*TASK DETAILS*.
Range to output from the entries below: the line containing "-68,7 +68,7 @@" through the line containing "box-shadow:0 1px 4px". Set it down exactly, ends included, nothing else.

*DATASET ENTRIES*.
* * * *

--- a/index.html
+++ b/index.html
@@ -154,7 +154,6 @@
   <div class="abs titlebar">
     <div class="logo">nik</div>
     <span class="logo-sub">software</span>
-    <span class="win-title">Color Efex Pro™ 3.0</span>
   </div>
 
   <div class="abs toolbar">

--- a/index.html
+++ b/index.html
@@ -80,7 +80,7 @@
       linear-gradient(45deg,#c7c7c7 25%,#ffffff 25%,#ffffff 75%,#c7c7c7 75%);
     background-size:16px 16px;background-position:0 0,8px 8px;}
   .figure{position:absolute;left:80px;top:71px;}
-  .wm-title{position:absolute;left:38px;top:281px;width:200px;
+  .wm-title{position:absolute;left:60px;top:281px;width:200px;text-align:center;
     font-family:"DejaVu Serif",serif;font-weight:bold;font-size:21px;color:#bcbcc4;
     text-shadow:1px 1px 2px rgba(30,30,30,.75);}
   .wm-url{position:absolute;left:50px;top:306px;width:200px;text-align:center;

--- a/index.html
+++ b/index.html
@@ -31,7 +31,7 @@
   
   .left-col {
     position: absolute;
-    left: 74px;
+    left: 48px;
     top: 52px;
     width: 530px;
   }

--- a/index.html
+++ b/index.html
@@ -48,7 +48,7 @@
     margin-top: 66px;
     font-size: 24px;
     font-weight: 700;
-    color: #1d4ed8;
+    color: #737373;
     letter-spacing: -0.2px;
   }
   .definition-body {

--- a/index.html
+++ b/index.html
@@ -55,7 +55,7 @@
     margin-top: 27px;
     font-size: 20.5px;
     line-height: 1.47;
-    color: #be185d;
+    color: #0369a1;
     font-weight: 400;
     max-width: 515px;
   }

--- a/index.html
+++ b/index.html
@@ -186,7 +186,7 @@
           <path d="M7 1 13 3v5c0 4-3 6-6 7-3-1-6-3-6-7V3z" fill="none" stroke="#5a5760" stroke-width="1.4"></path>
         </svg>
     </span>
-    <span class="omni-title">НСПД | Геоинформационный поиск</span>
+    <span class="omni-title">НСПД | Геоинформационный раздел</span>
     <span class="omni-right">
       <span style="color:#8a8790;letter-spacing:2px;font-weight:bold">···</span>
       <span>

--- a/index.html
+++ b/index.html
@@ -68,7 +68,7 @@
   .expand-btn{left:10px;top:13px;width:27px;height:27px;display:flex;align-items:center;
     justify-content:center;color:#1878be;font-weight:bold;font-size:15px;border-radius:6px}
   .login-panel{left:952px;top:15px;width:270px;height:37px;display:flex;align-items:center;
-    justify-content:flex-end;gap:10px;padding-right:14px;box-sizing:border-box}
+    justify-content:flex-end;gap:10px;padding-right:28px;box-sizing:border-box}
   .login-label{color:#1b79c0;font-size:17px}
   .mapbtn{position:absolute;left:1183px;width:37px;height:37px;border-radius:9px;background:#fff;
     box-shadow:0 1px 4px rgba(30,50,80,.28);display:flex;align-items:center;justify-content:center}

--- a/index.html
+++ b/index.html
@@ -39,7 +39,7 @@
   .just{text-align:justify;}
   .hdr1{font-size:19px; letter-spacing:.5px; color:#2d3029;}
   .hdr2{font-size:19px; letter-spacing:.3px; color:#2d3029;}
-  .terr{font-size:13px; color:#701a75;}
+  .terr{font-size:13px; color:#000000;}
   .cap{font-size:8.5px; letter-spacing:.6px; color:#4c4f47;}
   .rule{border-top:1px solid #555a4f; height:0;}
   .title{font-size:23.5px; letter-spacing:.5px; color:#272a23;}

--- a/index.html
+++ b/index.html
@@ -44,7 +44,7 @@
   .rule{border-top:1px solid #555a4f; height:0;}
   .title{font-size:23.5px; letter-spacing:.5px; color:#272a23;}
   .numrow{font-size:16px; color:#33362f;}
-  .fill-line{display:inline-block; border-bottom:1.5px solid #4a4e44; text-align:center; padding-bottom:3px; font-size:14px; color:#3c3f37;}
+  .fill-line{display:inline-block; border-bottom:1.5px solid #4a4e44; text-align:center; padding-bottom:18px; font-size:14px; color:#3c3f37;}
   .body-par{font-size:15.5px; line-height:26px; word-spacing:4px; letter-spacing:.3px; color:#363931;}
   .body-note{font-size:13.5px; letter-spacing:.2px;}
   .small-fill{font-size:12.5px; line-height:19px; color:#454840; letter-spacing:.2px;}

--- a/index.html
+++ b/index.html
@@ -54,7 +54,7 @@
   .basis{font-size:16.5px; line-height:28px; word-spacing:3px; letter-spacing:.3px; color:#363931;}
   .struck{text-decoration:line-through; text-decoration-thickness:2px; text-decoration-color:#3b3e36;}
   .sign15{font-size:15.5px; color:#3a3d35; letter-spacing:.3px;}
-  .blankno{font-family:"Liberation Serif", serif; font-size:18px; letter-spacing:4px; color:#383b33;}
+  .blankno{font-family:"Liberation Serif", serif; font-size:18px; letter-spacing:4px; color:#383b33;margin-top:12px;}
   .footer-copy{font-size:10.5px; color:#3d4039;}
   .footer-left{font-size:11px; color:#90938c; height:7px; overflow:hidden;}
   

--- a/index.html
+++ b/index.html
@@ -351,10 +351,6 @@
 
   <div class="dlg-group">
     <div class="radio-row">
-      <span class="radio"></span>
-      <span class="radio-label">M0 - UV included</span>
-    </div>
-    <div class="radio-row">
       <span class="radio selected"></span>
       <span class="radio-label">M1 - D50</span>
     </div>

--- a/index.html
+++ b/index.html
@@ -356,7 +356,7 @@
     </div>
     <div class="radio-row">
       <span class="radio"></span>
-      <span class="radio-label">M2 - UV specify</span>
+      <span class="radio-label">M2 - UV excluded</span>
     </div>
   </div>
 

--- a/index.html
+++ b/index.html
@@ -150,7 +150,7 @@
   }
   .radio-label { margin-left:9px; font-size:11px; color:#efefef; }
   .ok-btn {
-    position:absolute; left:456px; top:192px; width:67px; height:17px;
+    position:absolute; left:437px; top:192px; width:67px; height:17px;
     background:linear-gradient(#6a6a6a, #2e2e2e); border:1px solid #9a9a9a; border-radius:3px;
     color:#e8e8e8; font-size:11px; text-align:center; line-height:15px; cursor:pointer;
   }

* * * *

*EXERCISE RESULT*.
@@ -68,7 +68,7 @@
   .expand-btn{left:10px;top:13px;width:27px;height:27px;display:flex;align-items:center;
     justify-content:center;color:#1878be;font-weight:bold;font-size:15px;border-radius:6px}
   .login-panel{left:952px;top:15px;width:270px;height:37px;display:flex;align-items:center;
-    justify-content:flex-end;gap:10px;padding-right:14px;box-sizing:border-box}
+    justify-content:flex-end;gap:10px;padding-right:28px;box-sizing:border-box}
   .login-label{color:#1b79c0;font-size:17px}
   .mapbtn{position:absolute;left:1183px;width:37px;height:37px;border-radius:9px;background:#fff;
     box-shadow:0 1px 4px rgba(30,50,80,.28);display:flex;align-items:center;justify-content:center}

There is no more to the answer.